## Data extract:
+===+

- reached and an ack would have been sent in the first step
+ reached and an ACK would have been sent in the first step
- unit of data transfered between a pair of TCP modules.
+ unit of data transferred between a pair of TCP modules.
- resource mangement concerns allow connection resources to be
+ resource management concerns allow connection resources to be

+===+

For the word "first", go through the records and show each line that carries it.

## Answer space:
- reached and an ack would have been sent in the first step
+ reached and an ACK would have been sent in the first step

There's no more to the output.